What to produce
Leaving out the pictures, transcribe all of the records faithfully.

----

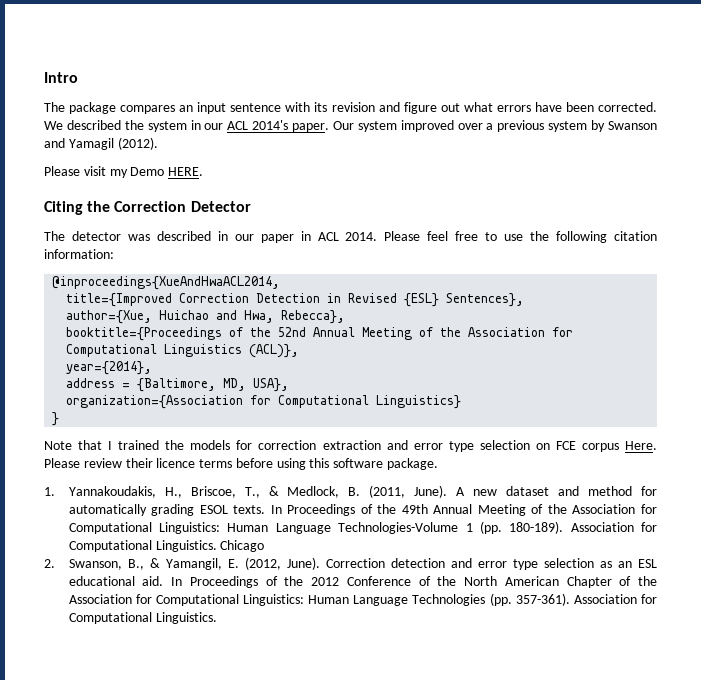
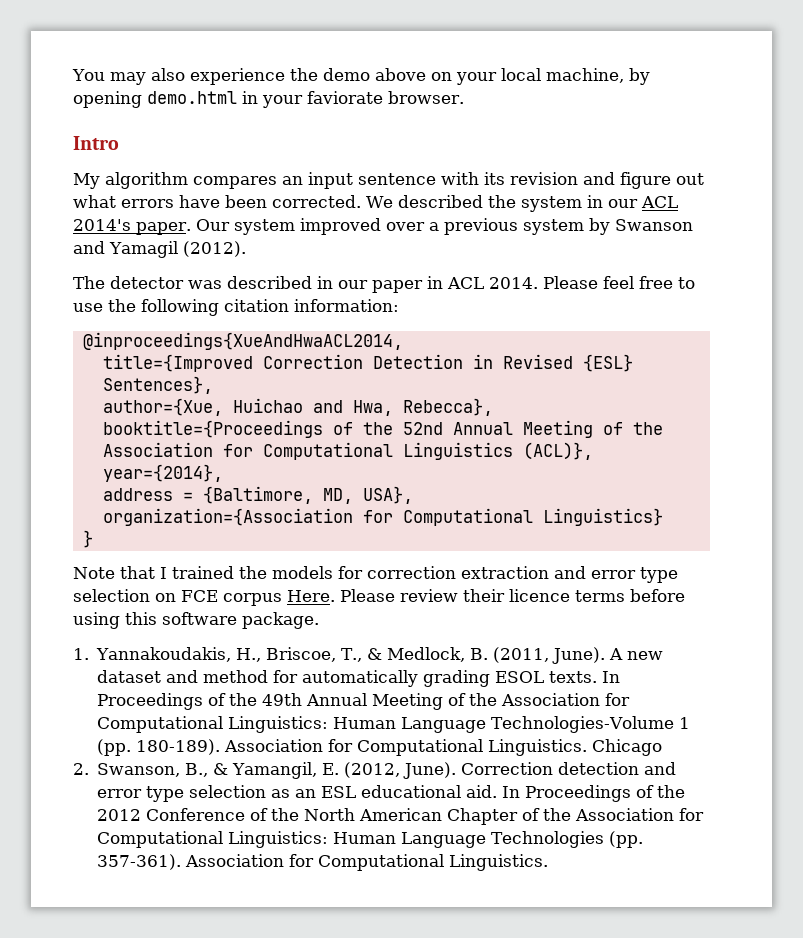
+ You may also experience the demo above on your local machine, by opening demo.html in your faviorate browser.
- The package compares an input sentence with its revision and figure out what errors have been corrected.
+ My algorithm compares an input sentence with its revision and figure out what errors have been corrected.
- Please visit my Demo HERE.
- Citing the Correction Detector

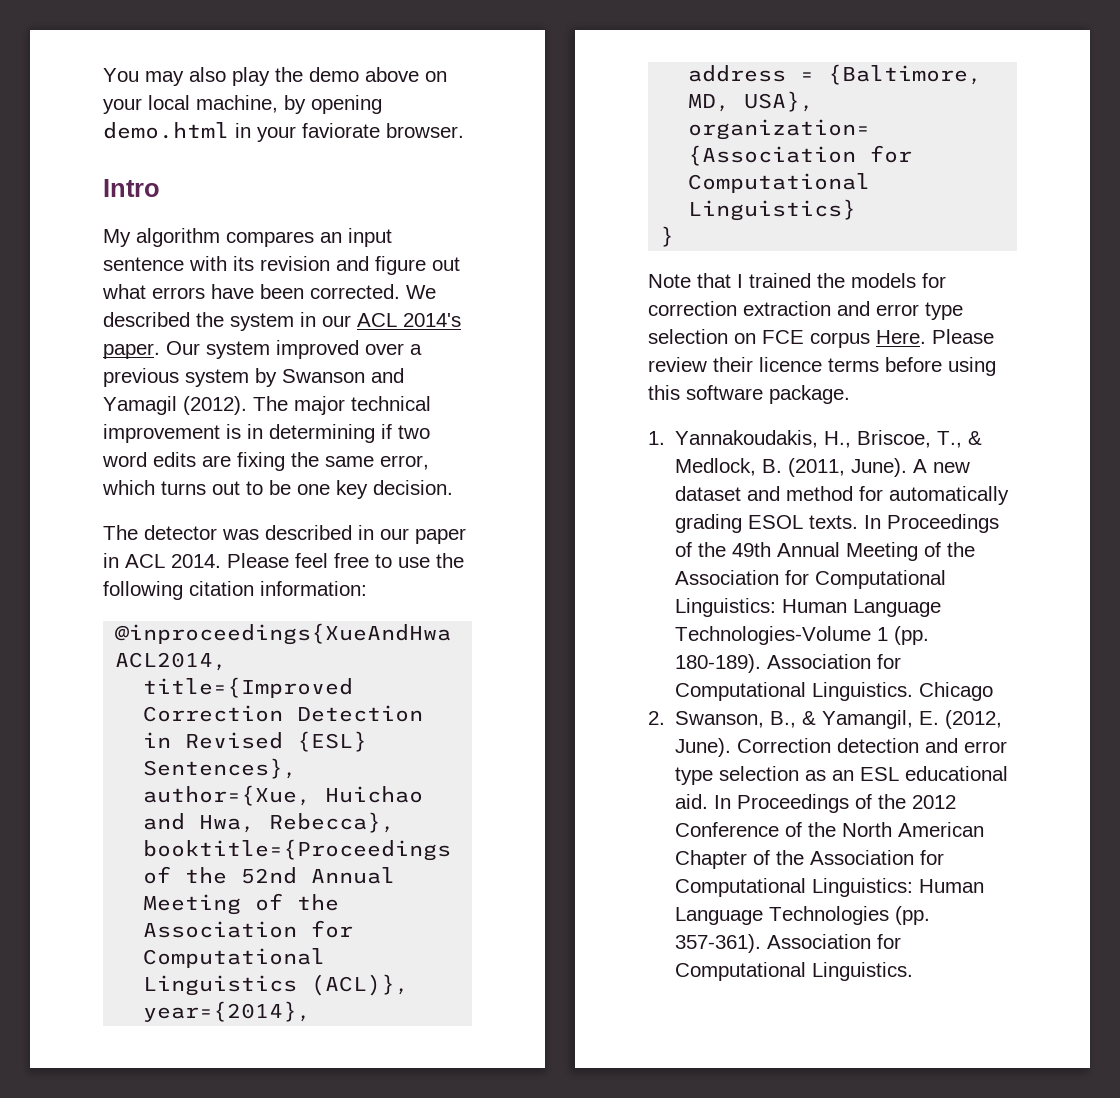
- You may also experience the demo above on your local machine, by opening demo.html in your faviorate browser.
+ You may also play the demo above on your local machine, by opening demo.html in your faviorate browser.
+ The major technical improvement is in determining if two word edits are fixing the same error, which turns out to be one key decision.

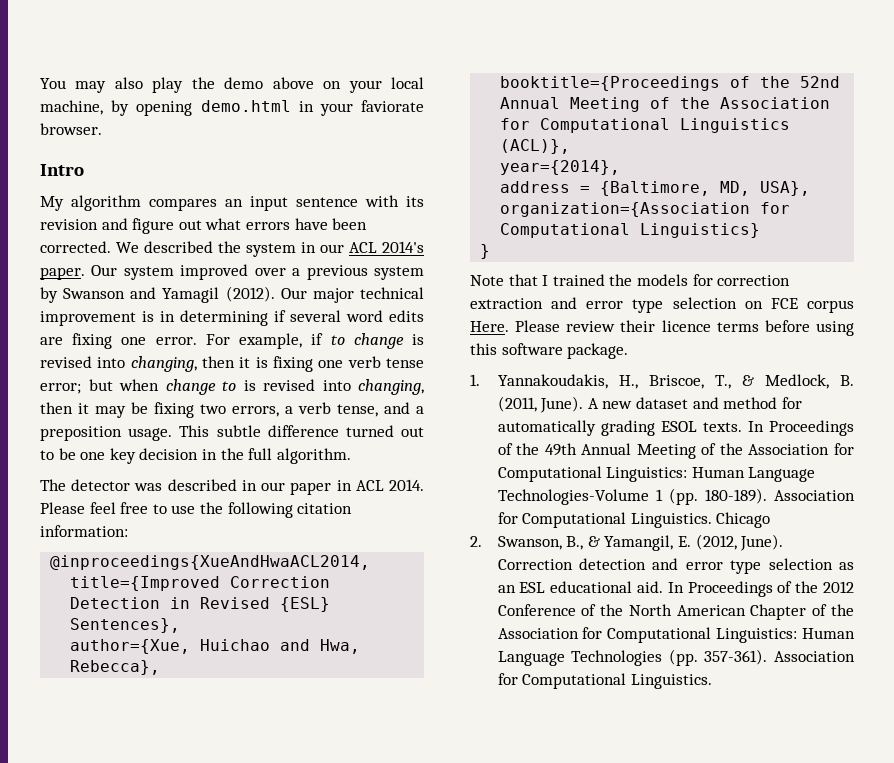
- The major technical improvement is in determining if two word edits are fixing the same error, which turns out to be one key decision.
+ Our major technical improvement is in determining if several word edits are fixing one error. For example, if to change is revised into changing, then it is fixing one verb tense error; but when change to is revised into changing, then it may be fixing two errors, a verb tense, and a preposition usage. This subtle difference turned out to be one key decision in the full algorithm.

----

Exercise result
+ You may also experience the demo above on your local machine, by opening demo.html in your faviorate browser.
- The package compares an input sentence with its revision and figure out what errors have been corrected.
+ My algorithm compares an input sentence with its revision and figure out what errors have been corrected.
- Please visit my Demo HERE.
- Citing the Correction Detector

- You may also experience the demo above on your local machine, by opening demo.html in your faviorate browser.
+ You may also play the demo above on your local machine, by opening demo.html in your faviorate browser.
+ The major technical improvement is in determining if two word edits are fixing the same error, which turns out to be one key decision.

- The major technical improvement is in determining if two word edits are fixing the same error, which turns out to be one key decision.
+ Our major technical improvement is in determining if several word edits are fixing one error. For example, if to change is revised into changing, then it is fixing one verb tense error; but when change to is revised into changing, then it may be fixing two errors, a verb tense, and a preposition usage. This subtle difference turned out to be one key decision in the full algorithm.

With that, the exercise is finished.